Por lo demás sé que hay peligros reales, y que ocurren accidentes, y que lamentablemente hay psicópatas sueltos que deberían estar encerrados, pero no creo en el hombre del saco, ni en el de los caramelos, nunca me han ofrecido droga gratis a la salida del instituto (habría habido cola y se le habría acabado antes de que hubieran podido denunciarlo, por lo menos en mi época), ni me he tropezado con un exhibicionista… y como ya he dicho seguro que haberlos haylos… como las meigas… pero nunca he querido que condicionen mi vida, ni cuando mis padres me relacionaban todos los peligros posibles que una chica joven podía sufrir si salía por la noche, ni ahora, que debería preocuparme por mis hijos.

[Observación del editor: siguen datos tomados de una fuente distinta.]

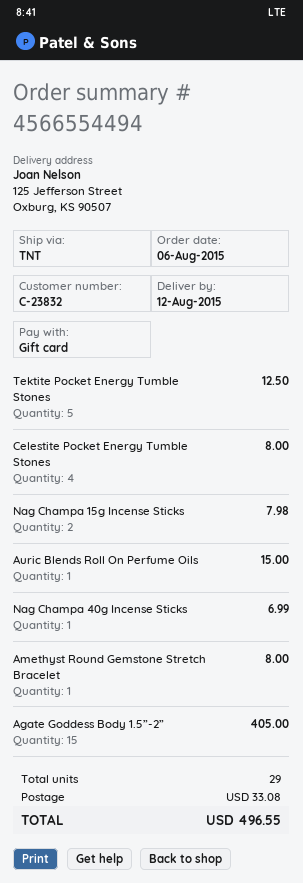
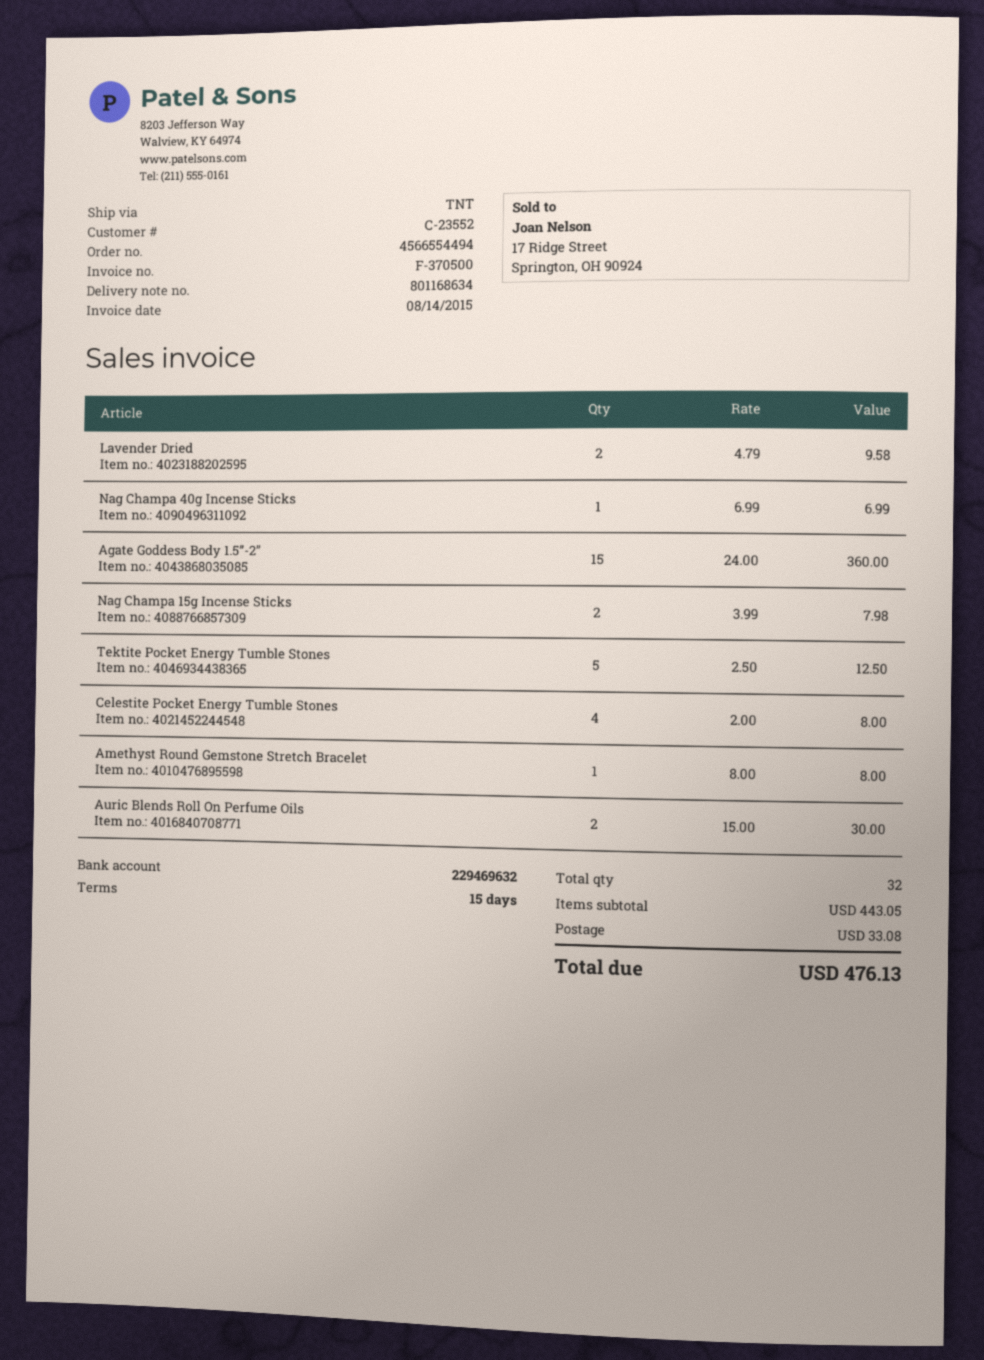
customer number: C-23832 -> C-23552
Auric Blends Roll On Perfume Oils: 1 for 15.00 -> 2 for 30.00
Agate Goddess Body 1.5”-2”: 15 for 405.00 -> 15 for 360.00
Lavender Dried: none -> 2 for 9.58
total quantity: 29 -> 32
total: 496.55 -> 476.13

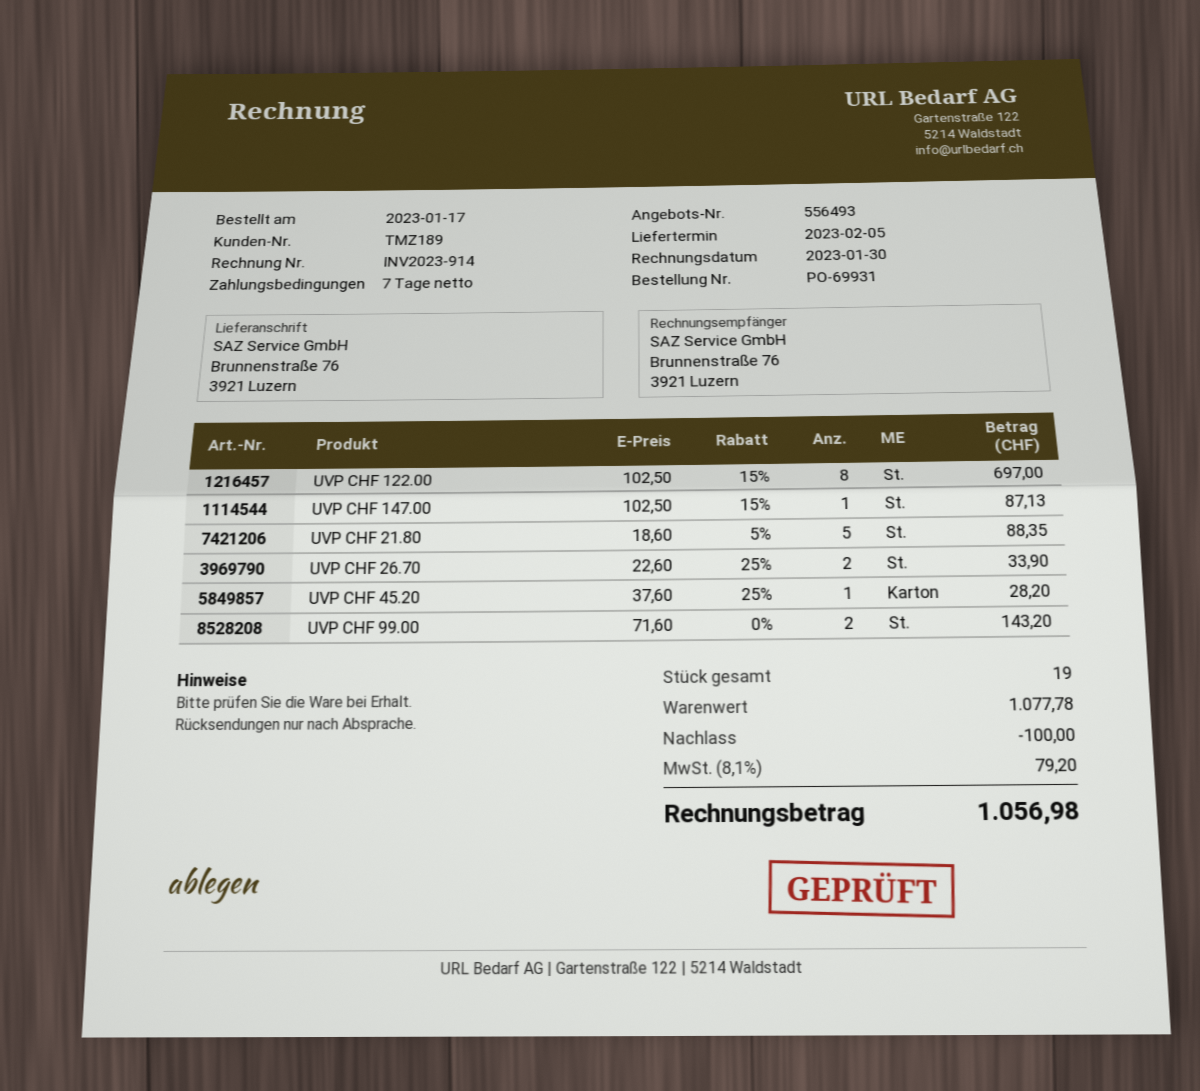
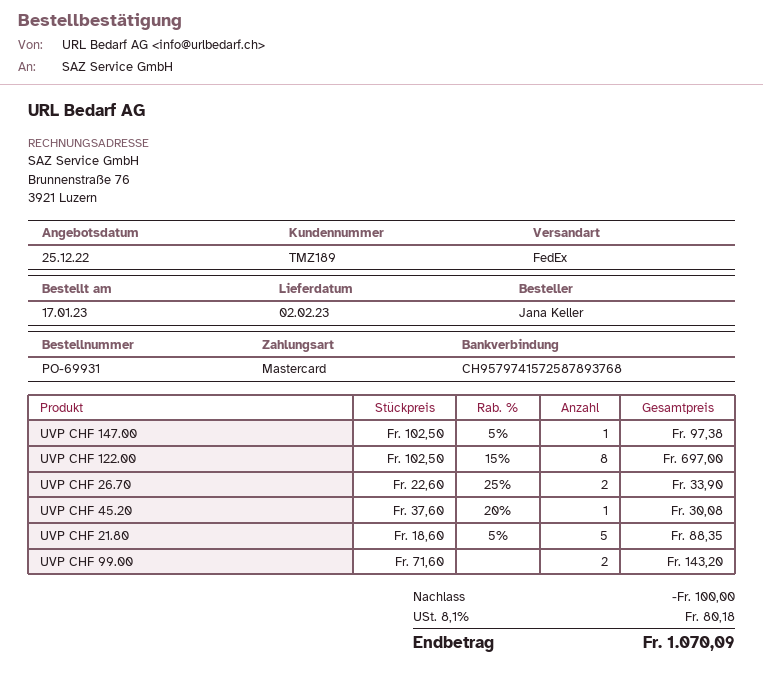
delivery date: 2023-02-05 -> 2023-02-02
UVP CHF 147.00: 1 x 102.50 - 15% = 87.13 -> 1 x 102.50 - 5% = 97.38
UVP CHF 45.20: 1 x 37.60 - 25% = 28.20 -> 1 x 37.60 - 20% = 30.08
tax: 8.1% = 79.20 -> 8.1% = 80.18
total: 1056.98 -> 1070.09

Cuanto daño hace la televisión…

LONDON CALLING

14 años. 2º de BUP. Primera fiesta de instituto. El anfitrión es amigo de una amiga de clase. Todos sus amigos son mayores que nosotros… van ya a 3º. Nervios y excitación.

En un enorme equipo de música al fondo del salón suena London Calling. En mi casa acaban de comprar un tocadiscos pero todavía no tenemos mucha música y me encanta descubrir nuevos grupos y admirar las carátulas de los discos.

Alguien me pasa un vaso de coca-cola lleno hasta arriba. Me deja un regusto como a colonia, así que supongo que lleva algún tipo de alcohol. La fiesta se va animando y llega gente conocida. Mi hermana está en otro grupo charlando animadamente. Me echa miradas de reojo mientras pruebo con otro tipo de combinado… quizás la ginebra con naranja no esté tan mala.

Me río mucho. Creo que tiro un vaso al suelo. Eso me hace mucha gracia.

Es mi último recuerdo agradable. Mi hermana me arrastra hasta uno de los dormitorios. Quiere que me tumbe un rato hasta que se me pase. ¿El qué? Estoy bien, no paro de repetirle, pero parece enfadada. Estoy en una cama donde hay una montaña enorme de abrigos y chaquetas, pienso que si me meto debajo nadie me encontrará y me da la risa. Me envuelve la oscuridad y empiezo a sentirme mareada. Quiero salir de la habitación pero no me deja. Ha venido con refuerzos y me han preparado un café con sal. Insisten en que si me lo bebo me sentiré mejor. Yo lo dudo. El brebaje está realmente horrible. Ahora quieren que vomite, pero yo no tengo ganas. Solo quiero que me dejen en paz.  

Consigo que me dejen tranquila un rato. Me siento en el suelo e intento que mi estómago deje de dar vueltas pero han intentado probar conmigo todos los remedios caseros para anular una cogorza y no solo no me la han quitado sino que ahora me encuentro francamente mal.

Recuerdo a mi padre ayudándome a bajar los escalones del patio. Nos cruzamos con tres chicos que entran y nos miran divertidos. Reconozco al del medio, es el que le gusta a mi hermana, que me mira con cara de perro. Nunca me lo perdonará.

Al día siguiente me cayó un sermón sobre lo peligroso que es mezclar aspirina con coca-cola (que inocentes eran nuestros padres) y mi hermana me repitió hasta la saciedad que nunca me perdonaría que nos hubiéramos tenido que ir tan pronto de la fiesta.

Pero lo que más recuerdo de aquella fiesta es la música. Y sobre todo a The Clash. La carátula con la fotografía en blanco y negro y las letras en rojo del disco Sandinista se me quedaron grabadas. Acabó siendo una de mis bandas favoritas y sigue sobreviviendo a otros muchos grupos que pasaron por mi vida.

Hoy hace 30 años de la publicación de uno de sus mejores trabajos: London Calling y no he podido evitar recordar aquella tarde.